0
votes

I'm trying to manipulate some text from a MS Word document that includes hyperlinks. However, I'm tripping up at understanding exactly what Range.Start and Range.End are returning. I banged a few random words into an empty document, and added some hyperlinks. Then wrote the following macro...

Sub ExtractHyperlinks()

    Dim rHyperlink As Range
    Dim rEverything As Range
    Dim wdHyperlink As Hyperlink

    For Each wdHyperlink In ActiveDocument.Hyperlinks
        Set rHyperlink = wdHyperlink.Range
        Set rEverything = ActiveDocument.Range
        rEverything.TextRetrievalMode.IncludeFieldCodes = True
        Debug.Print "#" & Mid(rEverything.Text, rHyperlink.Start, rHyperlink.End - rHyperlink.Start) & "#" & vbCrLf
    Next

End Sub

However, the output between the #s does not quite match up with the hyperlinks, and is more than a character or two out. So if the .Start and .End do not return char positions, what do they return?

3

3 Answers

0
votes

Range.Start returns the character position from the beginning of the document to the start of the range; Range.End to the end of the range.

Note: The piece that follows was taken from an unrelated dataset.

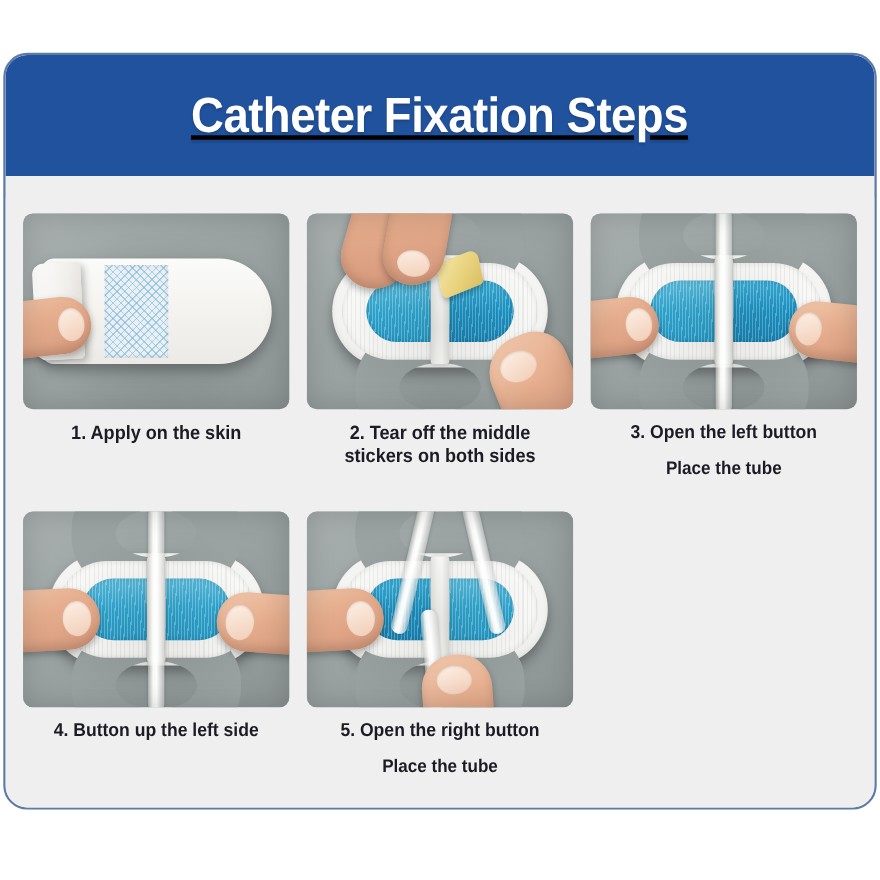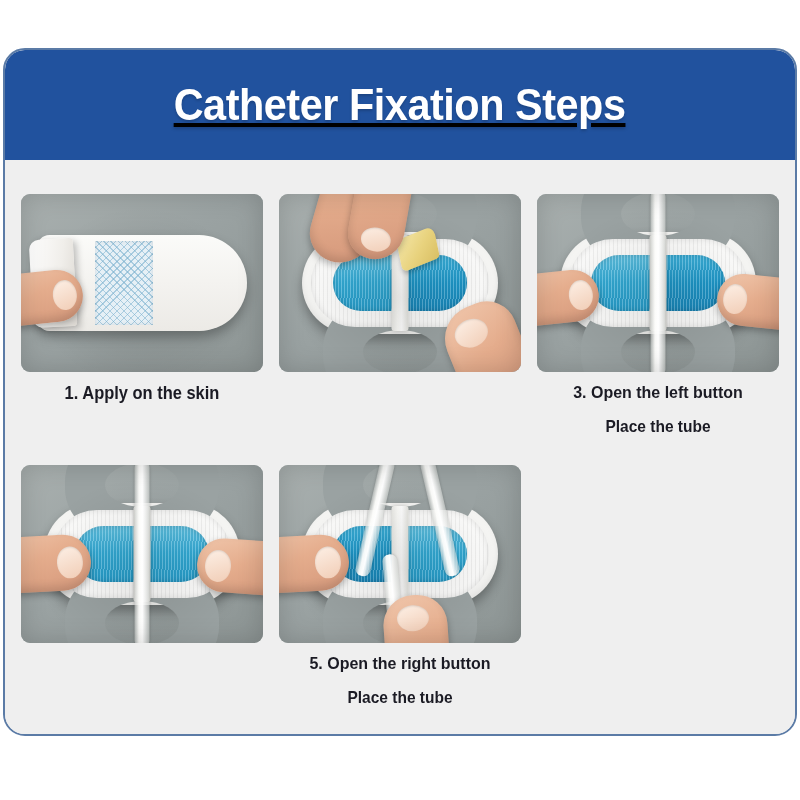"2. Tear off the middle" div.caption-wrap { html: none -> <div> <div>2. Tear off the middle stickers on both sides</div> </div> }
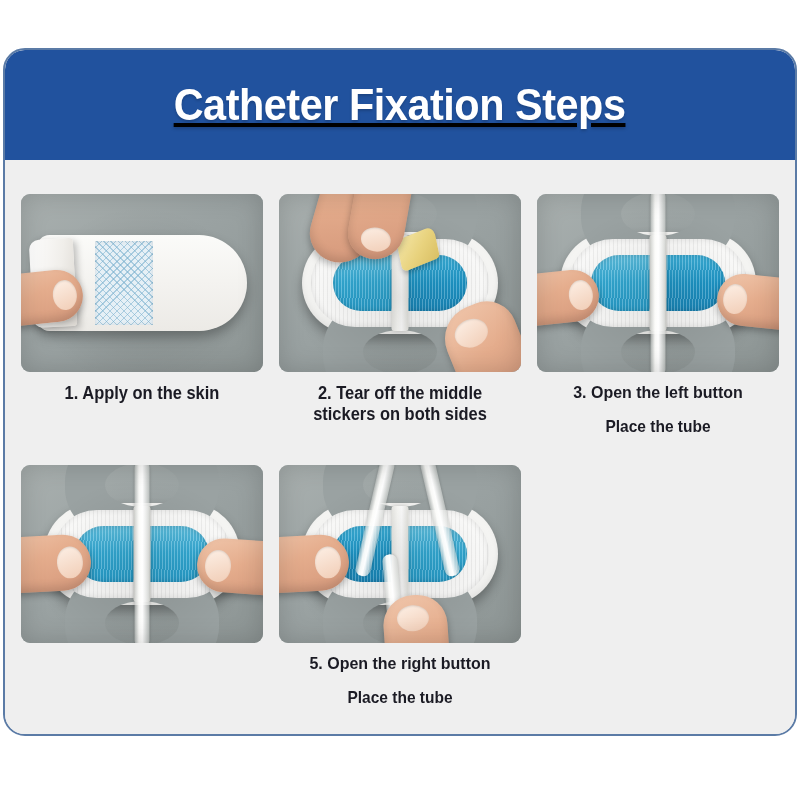"4. Button up the left" div.caption-wrap { html: none -> <div> <div>4. Button up the left side</div> </div> }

BUT everything visible as characters are not the only things that get counted, and therein lies the problem.

Examples of "hidden" things that are counted, but not visible:

  • "control characters" associated with content controls
  • "control characters" associated with fields (which also means hyperlinks), which can be seen if field result is toggled to field code display using Alt+F9
  • table structures (ANSI 07 and ANSI 13)
  • text with the font formatting "hidden"

For this reason, using Range.Start and Range.End to get a "real" position in the document is neither reliable nor recommended. The properties are useful, for example, to set the position of one range relative to the position of another.

You can get a somewhat more accurate result using the Range.TextRetrievalMode boolean properties IncludeHiddenText and IncludeFieldCodes. But these don't affect the structural elements involved with content controls and tables.

0
votes

Thank you both so much for pointing out this approach was doomed but that I could still use .Start/.End for relative positions. What I was ultimately trying to do was turn a passed paragraph into HTML, with the hyperlinks.

I'll post what worked here in case anyone else has a use for it.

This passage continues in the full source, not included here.